After two weeks the rest of our family flew home and Scott and I stayed to continue working for another two weeks. It was interesting, living in a country without knowing the language, but it’s been fun. As we’re getting ready to leave now my heart is a little sad to go. I wish I could freeze these moments forever. I want to always remember the feeling of a little Ecuadorian hand in mine, the feeling of little five year old kisses on my cheek, swinging in the hammock, nights playing ukelele and guitar, trying to read stories in spanish outloud to little children while they laugh at me and my accent, wandering through markets and watching the sky. They have such beautiful skies here. One minute it will be the brightest blue with dark clouds like it can’t decide whether to laugh or cry. The next moment the clouds will catch the sun and turn gold. I could watch for hours.

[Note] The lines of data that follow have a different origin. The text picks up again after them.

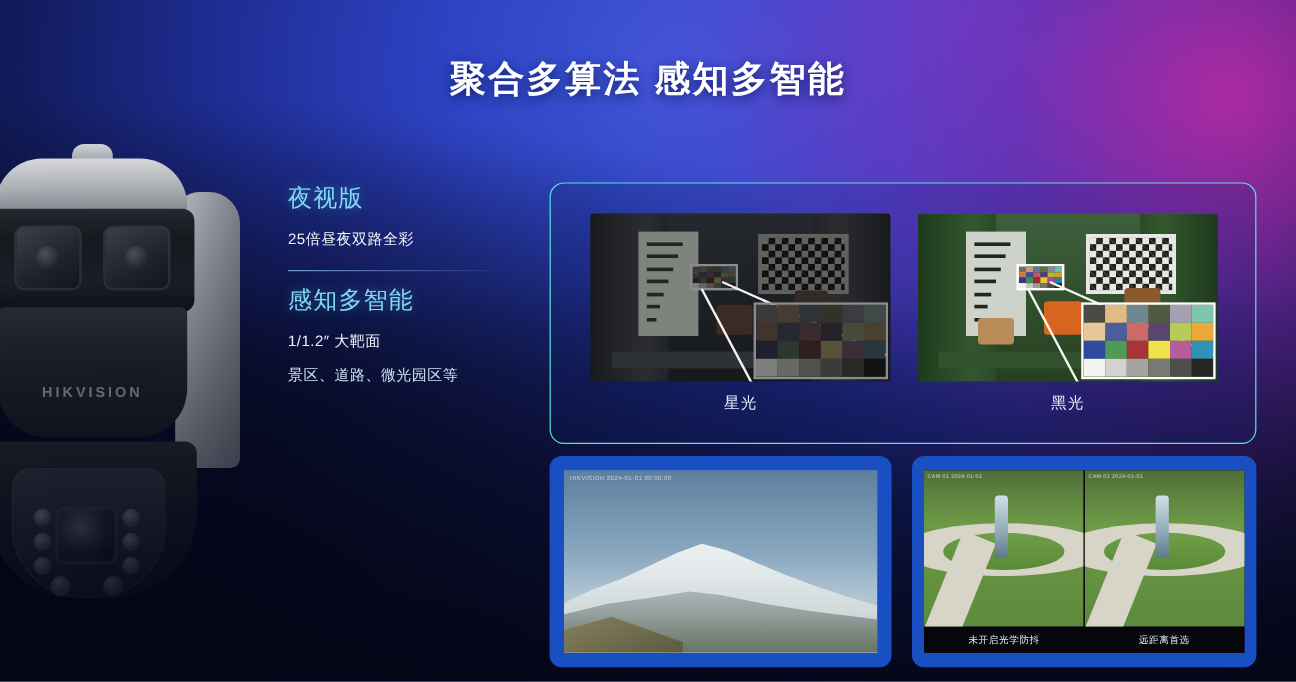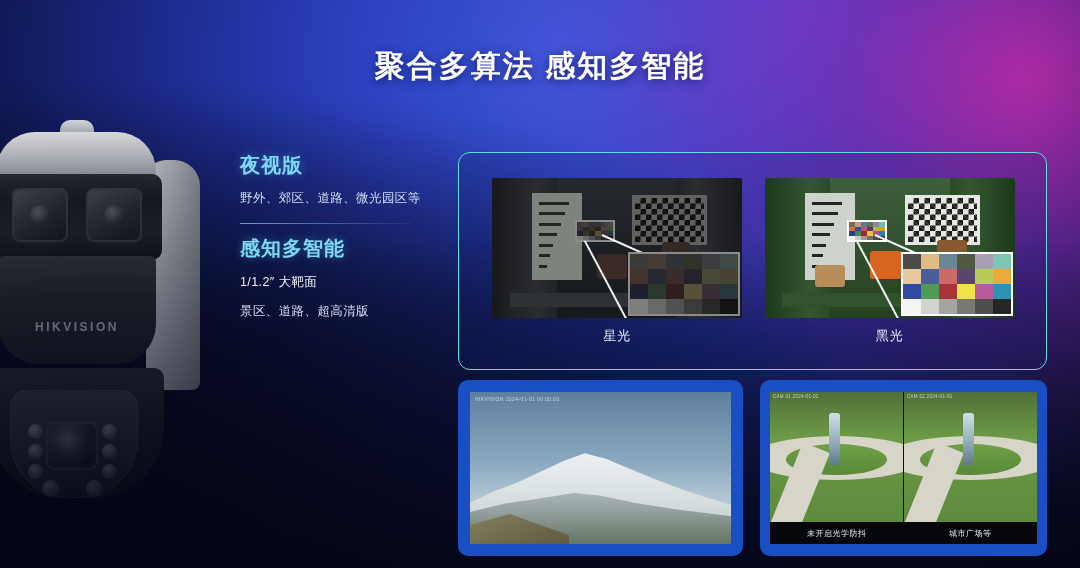--- a/index.html
+++ b/index.html
@@ -161,21 +161,21 @@
   .feature { position: relative; }
   .feature + .feature { margin-top: 16px; }
   .divider {
     width: 172px; height: 1px;
     background: linear-gradient(to right, rgba(150,200,255,0.75), rgba(150,200,255,0.05));
     margin-bottom: 11px;
   }
   .feature-title {
     color: #7fd8f5;
     font-size: 20px;
-    font-weight: bold;
+    font-weight: normal;
     letter-spacing: 1px;
     margin-bottom: 10px;
     text-shadow: 0 0 10px rgba(70,180,230,0.45);
   }
   .feature-spec {
     color: #eef3fb;
     font-size: 12.5px;
     line-height: 20px;
     letter-spacing: .4px;
   }
@@ -426,28 +426,28 @@
     <div class="ir" style="left:114px; top:346px; width:15px; height:15px;"></div>
     <div class="ir" style="left:54px;  top:362px; width:17px; height:17px;"></div>
     <div class="ir" style="left:98px;  top:362px; width:17px; height:17px;"></div>
   </div>
   <div id="vignette2"></div>
 
   <div id="features">
 
     <div class="feature">
       <div class="feature-title">夜视版</div>
-      <div class="feature-scene">野外、郊区、道路、微光园区等</div>
+      <div class="feature-spec">25倍昼夜双路全彩</div>
     </div>
 
     <div class="feature">
       <div class="divider"></div>
       <div class="feature-title">感知多智能</div>
       <div class="feature-spec">1/1.2″  大靶面</div>
-      <div class="feature-scene">景区、道路、超高清版</div>
+      <div class="feature-scene">景区、道路、微光园区等</div>
     </div>
 
 
   </div>
 
   <div id="panel-top">
     <div class="night-row">
 
       <div class="night-item">
         <div class="night-img sc-star">
@@ -628,18 +628,18 @@
         <div class="eis-pane">
           <div class="park-path"></div>
           <div class="park-inner"></div>
           <div class="park-diag"></div>
           <div class="fountain"></div>
           <div class="eis-osd">CAM 02  2024-01-01</div>
         </div>
       </div>
       <div class="eis-caption-row">
         <div class="eis-caption">未开启光学防抖</div>
-        <div class="eis-caption">城市广场等</div>
+        <div class="eis-caption">远距离首选</div>
       </div>
     </div>
   </div>
 
 </div>
 
 </body></html>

There are things that soften us and our hearts, this has softened mine. I want to never again take for granted the things I have. I have everything. We so underestimate the thriving importance of a family. A family. What a marvelous thing. I’ve lived for two weeks with children who know one another as the only family they’ve ever had. One afternoon after lunch I sat out by the swings. One of the kids came over and threw their arms around me and kissed me on the cheek and said “I love you, mom.” I felt my heart break a little as I realized the word held such different meaning to them. I wrapped that child up in my arms and blinked tears back because I wanted so badly to change everything for them. I wanted them to know what it was like to have a real mom, a real family. Life is unfair. That’s a fact. These children did nothing to deserve their situation, it is simply because we live in a broken world that they have their circumstances. But the perfect truth is that the Savior makes all wrongs right, if not in this life than most certainly in the next. In only a few years I have witnessed some of the most unfair things this world has to offer. In our first few weeks here we got the news that one of our best friends in Memphis, Chealsea, passed away. She fought the same cancer as Scott in the same arm.. She went to prom with us twice, and we spent many hours together causing trouble in that hospital. Goodbyes are hard, but renuinions are sweet. I think we will look back on this life and realize that it really wasn’t as long as it seemed. It will seem a small price to pay for the joy of spending eternity with our family afterwards. Good things are to come.
Good things are to come.
We’ll make another post soon with more pictures and things from Ecuador. Much love for you all, thanks for your examples to us.